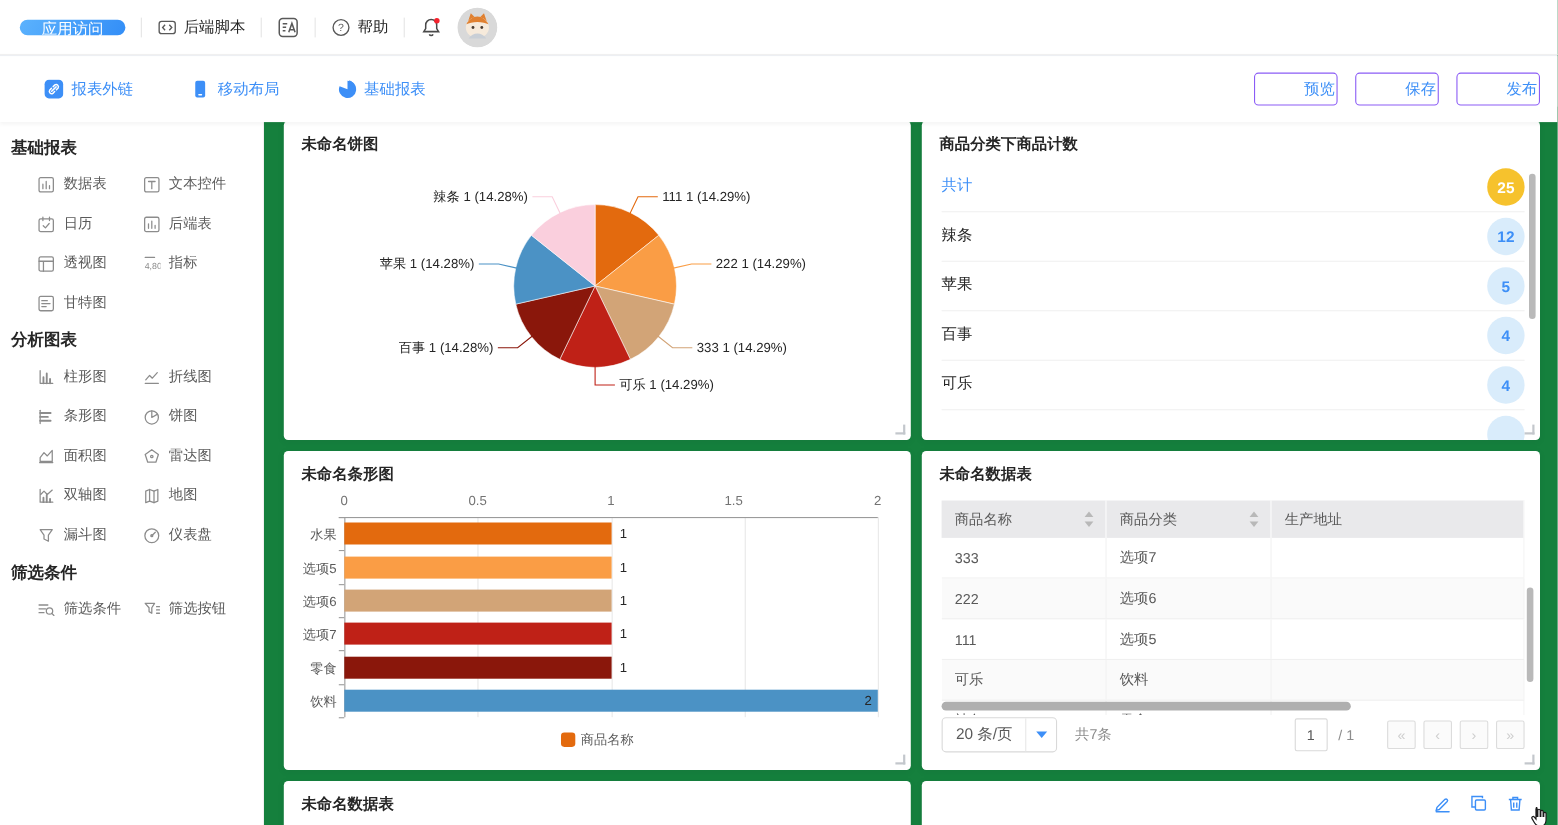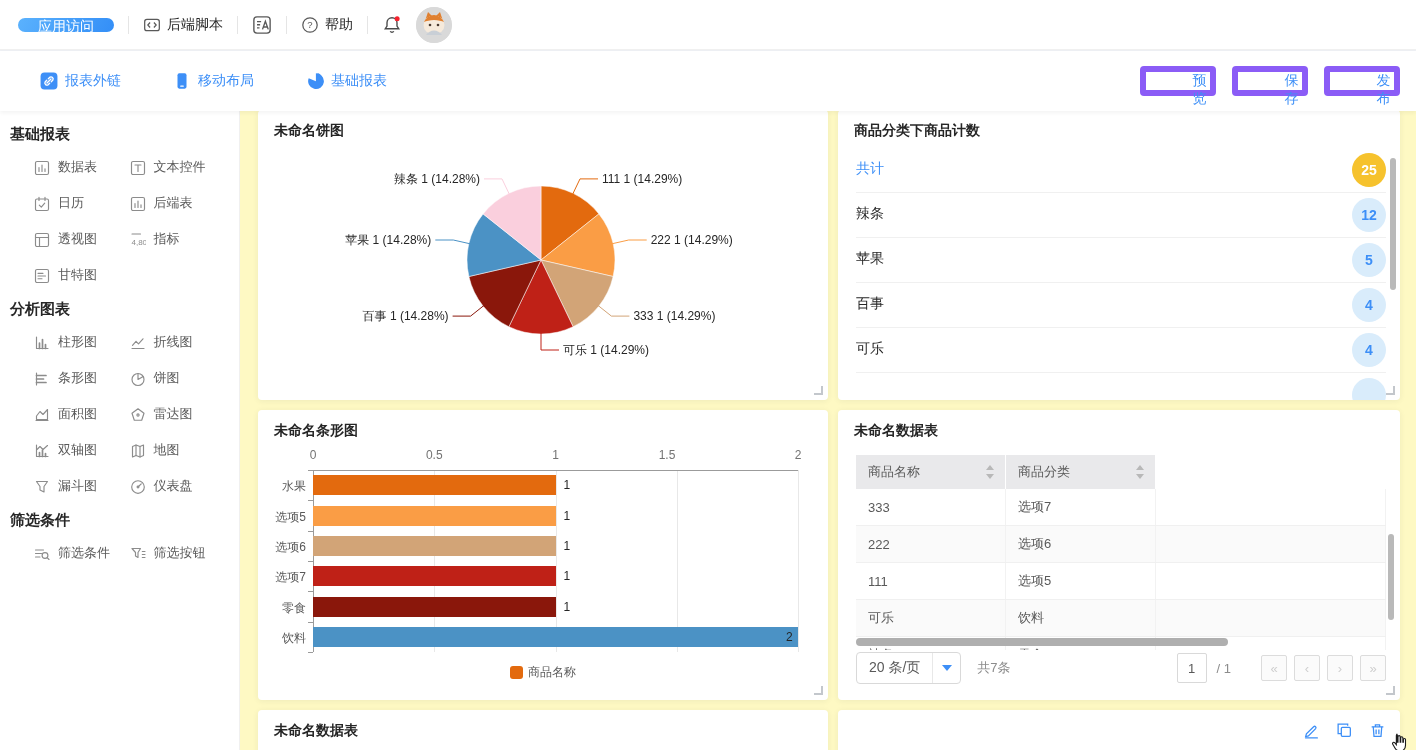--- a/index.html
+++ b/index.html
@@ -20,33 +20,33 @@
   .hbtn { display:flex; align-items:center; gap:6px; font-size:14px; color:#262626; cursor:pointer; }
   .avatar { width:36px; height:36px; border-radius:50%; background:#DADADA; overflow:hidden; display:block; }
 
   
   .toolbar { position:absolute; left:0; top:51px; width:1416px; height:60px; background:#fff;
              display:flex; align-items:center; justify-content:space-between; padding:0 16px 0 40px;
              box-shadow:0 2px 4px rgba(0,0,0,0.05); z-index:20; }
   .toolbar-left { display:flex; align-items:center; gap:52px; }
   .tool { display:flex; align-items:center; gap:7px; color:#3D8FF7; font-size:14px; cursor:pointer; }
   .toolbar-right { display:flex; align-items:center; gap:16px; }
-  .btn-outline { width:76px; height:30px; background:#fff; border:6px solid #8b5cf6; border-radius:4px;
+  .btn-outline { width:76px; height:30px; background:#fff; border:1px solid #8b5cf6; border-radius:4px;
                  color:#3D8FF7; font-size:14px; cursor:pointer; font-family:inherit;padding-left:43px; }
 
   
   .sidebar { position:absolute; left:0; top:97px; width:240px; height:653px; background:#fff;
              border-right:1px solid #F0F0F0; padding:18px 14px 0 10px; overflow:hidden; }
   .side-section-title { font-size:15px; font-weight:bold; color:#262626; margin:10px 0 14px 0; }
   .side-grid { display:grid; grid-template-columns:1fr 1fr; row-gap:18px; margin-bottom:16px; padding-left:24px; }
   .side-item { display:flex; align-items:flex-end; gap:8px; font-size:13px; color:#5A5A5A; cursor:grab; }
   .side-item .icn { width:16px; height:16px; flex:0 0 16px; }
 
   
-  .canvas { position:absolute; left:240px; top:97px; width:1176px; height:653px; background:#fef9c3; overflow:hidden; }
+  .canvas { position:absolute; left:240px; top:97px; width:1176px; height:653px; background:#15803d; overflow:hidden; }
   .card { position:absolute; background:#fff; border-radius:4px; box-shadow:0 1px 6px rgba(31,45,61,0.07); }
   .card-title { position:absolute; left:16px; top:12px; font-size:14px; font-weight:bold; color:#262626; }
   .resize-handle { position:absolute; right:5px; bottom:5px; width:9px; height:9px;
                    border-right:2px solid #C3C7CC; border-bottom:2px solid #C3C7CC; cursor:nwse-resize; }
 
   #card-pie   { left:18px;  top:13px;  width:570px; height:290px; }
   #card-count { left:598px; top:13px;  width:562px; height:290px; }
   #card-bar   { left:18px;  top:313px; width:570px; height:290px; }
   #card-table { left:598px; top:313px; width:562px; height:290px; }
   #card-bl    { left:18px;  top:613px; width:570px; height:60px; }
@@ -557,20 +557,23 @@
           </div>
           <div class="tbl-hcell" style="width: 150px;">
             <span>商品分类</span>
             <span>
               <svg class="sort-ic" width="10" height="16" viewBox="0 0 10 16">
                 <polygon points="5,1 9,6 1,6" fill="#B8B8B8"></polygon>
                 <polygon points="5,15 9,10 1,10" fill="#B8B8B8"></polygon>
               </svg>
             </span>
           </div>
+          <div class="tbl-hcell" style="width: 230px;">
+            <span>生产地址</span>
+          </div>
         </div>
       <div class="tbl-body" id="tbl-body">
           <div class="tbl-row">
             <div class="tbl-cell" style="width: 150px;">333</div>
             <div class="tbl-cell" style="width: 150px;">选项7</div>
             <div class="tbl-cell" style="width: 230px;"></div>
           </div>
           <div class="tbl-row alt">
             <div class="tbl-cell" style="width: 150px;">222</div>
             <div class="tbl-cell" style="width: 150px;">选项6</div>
★ ★ ★ ★ ★
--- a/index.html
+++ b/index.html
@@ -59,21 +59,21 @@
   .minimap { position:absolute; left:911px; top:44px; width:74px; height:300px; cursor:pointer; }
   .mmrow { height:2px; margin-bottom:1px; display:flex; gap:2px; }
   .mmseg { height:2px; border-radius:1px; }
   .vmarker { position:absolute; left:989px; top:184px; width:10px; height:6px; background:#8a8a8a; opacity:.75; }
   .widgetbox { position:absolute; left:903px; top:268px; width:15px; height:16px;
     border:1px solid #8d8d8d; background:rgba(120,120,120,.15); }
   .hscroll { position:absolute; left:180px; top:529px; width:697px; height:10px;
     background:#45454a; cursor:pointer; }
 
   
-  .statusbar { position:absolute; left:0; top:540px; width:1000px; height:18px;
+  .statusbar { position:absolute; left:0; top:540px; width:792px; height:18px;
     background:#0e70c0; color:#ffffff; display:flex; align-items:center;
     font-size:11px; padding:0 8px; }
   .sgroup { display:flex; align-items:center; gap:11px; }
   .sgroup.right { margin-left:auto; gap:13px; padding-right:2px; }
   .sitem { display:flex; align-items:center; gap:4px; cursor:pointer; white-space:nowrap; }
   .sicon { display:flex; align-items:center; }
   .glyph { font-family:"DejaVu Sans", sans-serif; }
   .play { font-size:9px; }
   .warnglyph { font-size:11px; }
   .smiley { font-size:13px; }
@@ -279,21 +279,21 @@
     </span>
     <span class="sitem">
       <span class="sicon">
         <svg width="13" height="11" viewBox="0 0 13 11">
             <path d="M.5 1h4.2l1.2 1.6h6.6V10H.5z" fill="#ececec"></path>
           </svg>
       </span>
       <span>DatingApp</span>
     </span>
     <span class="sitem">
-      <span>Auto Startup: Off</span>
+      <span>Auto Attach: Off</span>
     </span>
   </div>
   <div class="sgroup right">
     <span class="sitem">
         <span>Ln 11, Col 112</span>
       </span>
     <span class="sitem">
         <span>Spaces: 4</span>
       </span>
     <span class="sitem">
★ ★ ★ ★ ★
Out of the data above, transcribe exactly and only the lines starting with the line that has "font-size:15px; font-weight:bold; color:#262626;" and going on through the line that has "width:1176px; height:653px; background:#fef9c3;", both included.

   .side-section-title { font-size:15px; font-weight:bold; color:#262626; margin:10px 0 14px 0; }
   .side-grid { display:grid; grid-template-columns:1fr 1fr; row-gap:18px; margin-bottom:16px; padding-left:24px; }
   .side-item { display:flex; align-items:flex-end; gap:8px; font-size:13px; color:#5A5A5A; cursor:grab; }
   .side-item .icn { width:16px; height:16px; flex:0 0 16px; }
 
   
-  .canvas { position:absolute; left:240px; top:97px; width:1176px; height:653px; background:#fef9c3; overflow:hidden; }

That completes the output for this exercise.